- **RECORDS TO PROCESS**:
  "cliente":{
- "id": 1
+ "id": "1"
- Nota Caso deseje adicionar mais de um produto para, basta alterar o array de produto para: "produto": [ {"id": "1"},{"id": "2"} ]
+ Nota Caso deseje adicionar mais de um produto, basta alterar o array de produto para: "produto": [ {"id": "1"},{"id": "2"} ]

--

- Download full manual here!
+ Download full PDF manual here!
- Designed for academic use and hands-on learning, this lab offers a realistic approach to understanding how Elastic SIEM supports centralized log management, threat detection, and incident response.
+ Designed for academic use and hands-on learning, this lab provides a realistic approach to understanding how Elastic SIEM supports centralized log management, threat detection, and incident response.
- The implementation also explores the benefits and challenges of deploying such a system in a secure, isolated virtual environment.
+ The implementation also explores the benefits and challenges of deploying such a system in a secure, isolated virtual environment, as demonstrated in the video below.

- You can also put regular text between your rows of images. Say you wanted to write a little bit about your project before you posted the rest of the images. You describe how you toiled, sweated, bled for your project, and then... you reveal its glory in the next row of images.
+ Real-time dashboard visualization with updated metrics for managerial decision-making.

- **PROBLEM DETAILS**: From the listing above, output exactly the run of lines that starts with the line containing "PDF manual here!" and ends with the line containing "for managerial decision-making.".

- **RESULT**:
+ Download full PDF manual here!
- Designed for academic use and hands-on learning, this lab offers a realistic approach to understanding how Elastic SIEM supports centralized log management, threat detection, and incident response.
+ Designed for academic use and hands-on learning, this lab provides a realistic approach to understanding how Elastic SIEM supports centralized log management, threat detection, and incident response.
- The implementation also explores the benefits and challenges of deploying such a system in a secure, isolated virtual environment.
+ The implementation also explores the benefits and challenges of deploying such a system in a secure, isolated virtual environment, as demonstrated in the video below.

- You can also put regular text between your rows of images. Say you wanted to write a little bit about your project before you posted the rest of the images. You describe how you toiled, sweated, bled for your project, and then... you reveal its glory in the next row of images.
+ Real-time dashboard visualization with updated metrics for managerial decision-making.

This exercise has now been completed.